Henna Styles Explained January 10, 2016 21:59
As henna is part of many cultural traditions across many regions there are different styles which use various patterns to identify themselves. Henna is an exquisite art and even though each of these styles have something unique about them, they also share similarities. Throughout the years different styles have become popular for the summer brides! Last year it was all about the bride and groom faces! Who knows what trend it will be this year! Henna is not only for the bride, it is now a part of everyday life and many people want their skin adorned with gorgeous patterns. Many people are still curious as to what these different henna styles mean and that’s where I come in. I will be talking a little more in depth about the 3 main henna styles we use today and how to identify them by the elements they use.

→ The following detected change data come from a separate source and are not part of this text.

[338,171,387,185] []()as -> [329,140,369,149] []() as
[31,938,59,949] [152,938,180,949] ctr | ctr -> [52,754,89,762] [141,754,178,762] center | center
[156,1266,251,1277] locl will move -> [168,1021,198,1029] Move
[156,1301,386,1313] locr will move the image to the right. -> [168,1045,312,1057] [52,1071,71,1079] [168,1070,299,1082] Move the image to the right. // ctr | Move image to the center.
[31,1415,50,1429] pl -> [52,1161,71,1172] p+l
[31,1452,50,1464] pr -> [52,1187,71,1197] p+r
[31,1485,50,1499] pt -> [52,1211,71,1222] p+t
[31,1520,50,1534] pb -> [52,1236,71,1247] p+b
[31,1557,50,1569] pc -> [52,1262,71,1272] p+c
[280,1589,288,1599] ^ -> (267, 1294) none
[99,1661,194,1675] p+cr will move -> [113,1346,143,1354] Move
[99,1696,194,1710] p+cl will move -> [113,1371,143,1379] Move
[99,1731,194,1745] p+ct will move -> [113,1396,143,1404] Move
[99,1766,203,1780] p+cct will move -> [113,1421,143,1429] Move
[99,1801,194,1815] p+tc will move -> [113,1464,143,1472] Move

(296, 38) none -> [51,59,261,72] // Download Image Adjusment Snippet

The Indian style is the most intricate of them all! You will be able to spot this as the whole palm will be covered in stunning complex patterns from the elbow to the fingertips. With this style they tend to use a motif to start the pattern off with, such as a bride and groom or a peacock. You will rarely see this with other styles. Each motif has a meaning for instance a peacock symbolises ‘beauty’, a swan symbolises ‘successes’. Other major designs which are included in the Indian style is the paisley this symbolises ‘virginity’. Around all of these luscious patterns you will see many intricate lines, dots and curvy lines. So to round up this style you can see it’s a much more block style of henna, there isn’t much flow to the pattern and shapes and figures are much more prominent. This style is very popular with my traditional brides and is always a lovely challenge for me to create them unique intricate pieces.
My current favourite! The Arabic style is much more daring than all the others. It’s the only big and bold style you will see around! The palms are adorned with large patterns to show its beauty. The main elements used in Arabic henna are Arabic flowers, petals, vine leafs, with big swirls and the patterns are much more outlined and in your face. In Arabic henna the motifs also have meaning behind them for instance a flower is supposed to symbolise ‘joy’ and ‘happiness’ vines and leaves are meant to symbolise ‘devotion’ and ‘vitality’. This style is also more popular with ladies who want everyday henna, it’s in fashion at the moment and I don’t blame them.
A style which is very unique and beautiful but not seen so much. The Moroccan style is very much a symmetrical style. The skin has a circle or a diamond shape to start off with and then filled with lines and zigzags to create a balanced pattern. The pattern can vary with shapes and lines, this is a unisex style and so it very popular with the males. The lines and zigzags are very similar to permanent tattoos you see commonly used. There is nothing dainty about the Moroccan style but that’s the beauty of it!